Content revision data
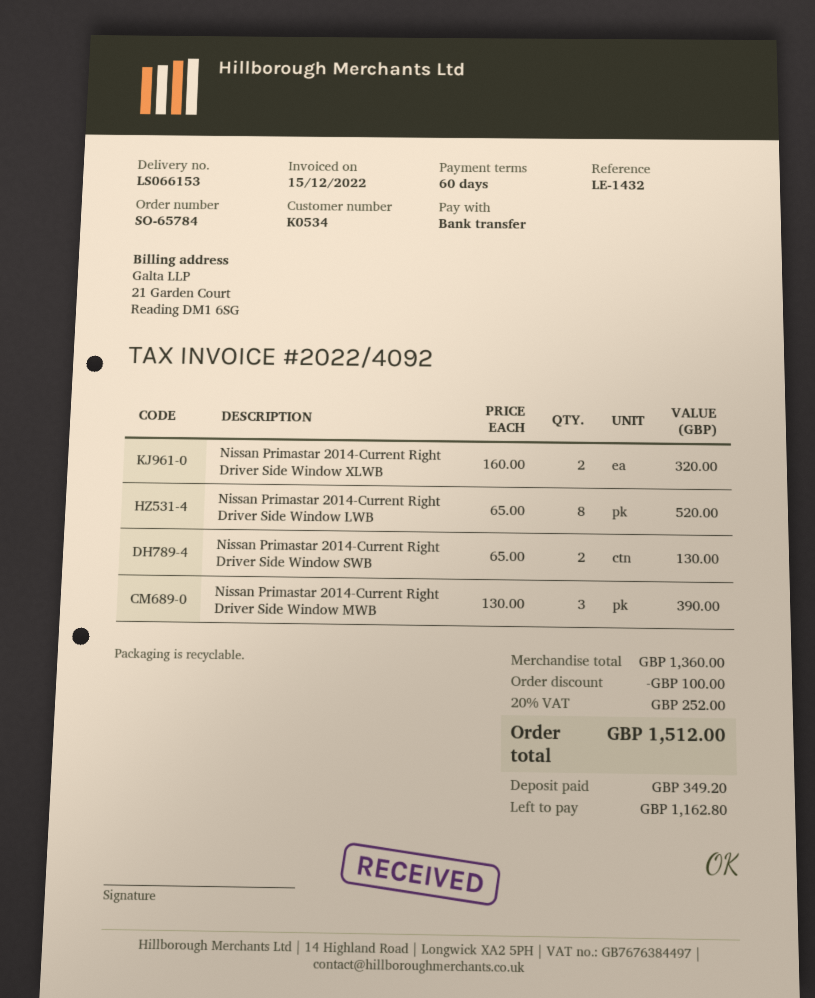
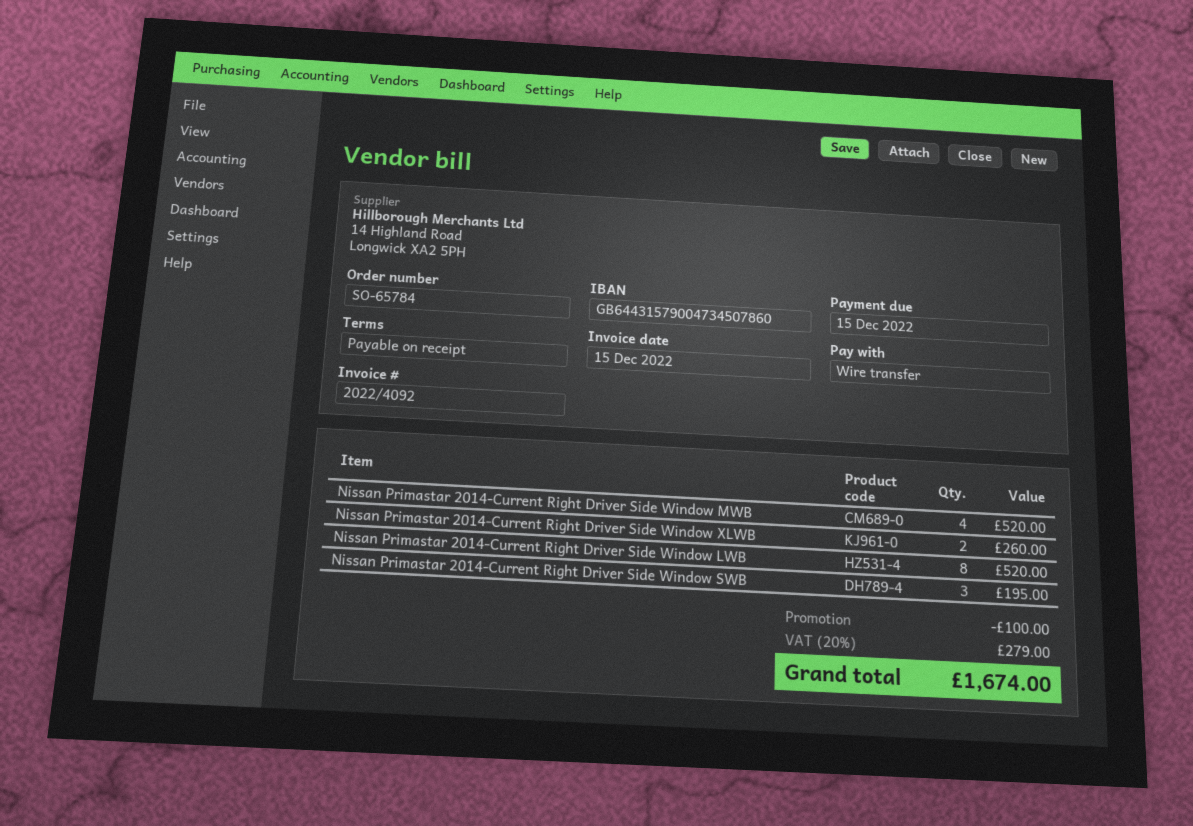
payment terms: 60 days -> on receipt
Nissan Primastar 2014-Current Right Driver Side Window XLWB: 2 for 320.00 -> 2 for 260.00
Nissan Primastar 2014-Current Right Driver Side Window SWB: 2 for 130.00 -> 3 for 195.00
Nissan Primastar 2014-Current Right Driver Side Window MWB: 3 for 390.00 -> 4 for 520.00
tax: 20% = 252.00 -> 20% = 279.00
total: 1512.00 -> 1674.00

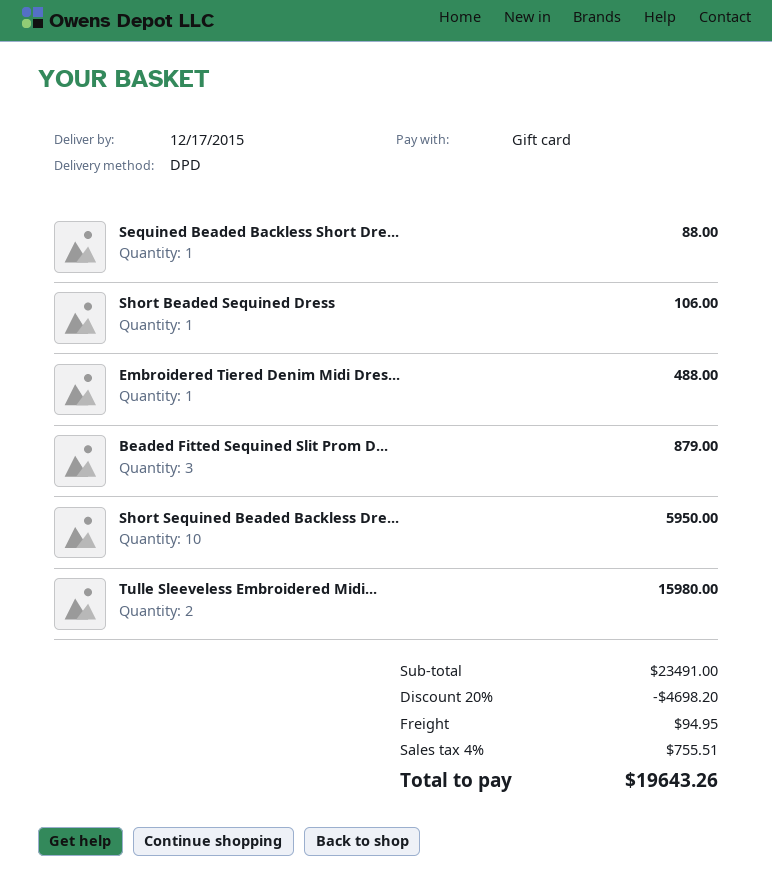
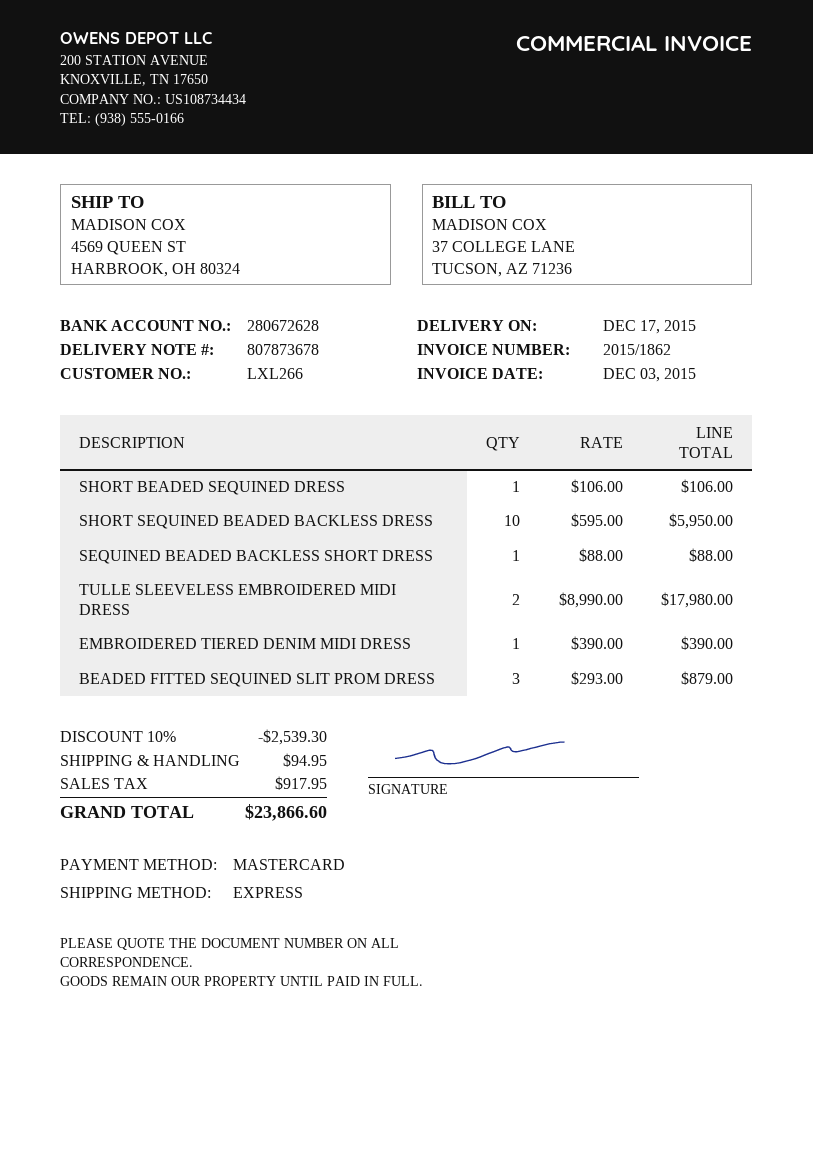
payment method: gift card -> Mastercard
shipping method: DPD -> express
Embroidered Tiered Denim Midi Dres...: 1 for 488.00 -> 1 for 390.00
Tulle Sleeveless Embroidered Midi...: 2 for 15980.00 -> 2 for 17980.00
discount: 20% = 4698.20 -> 10% = 2539.30
tax: 755.51 -> 917.95
total: 19643.26 -> 23866.60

## TASK DETAILS
From the data above, count the lines where "Driver" occurs and give that figure and nothing else.

## COMPLETED EXERCISE
3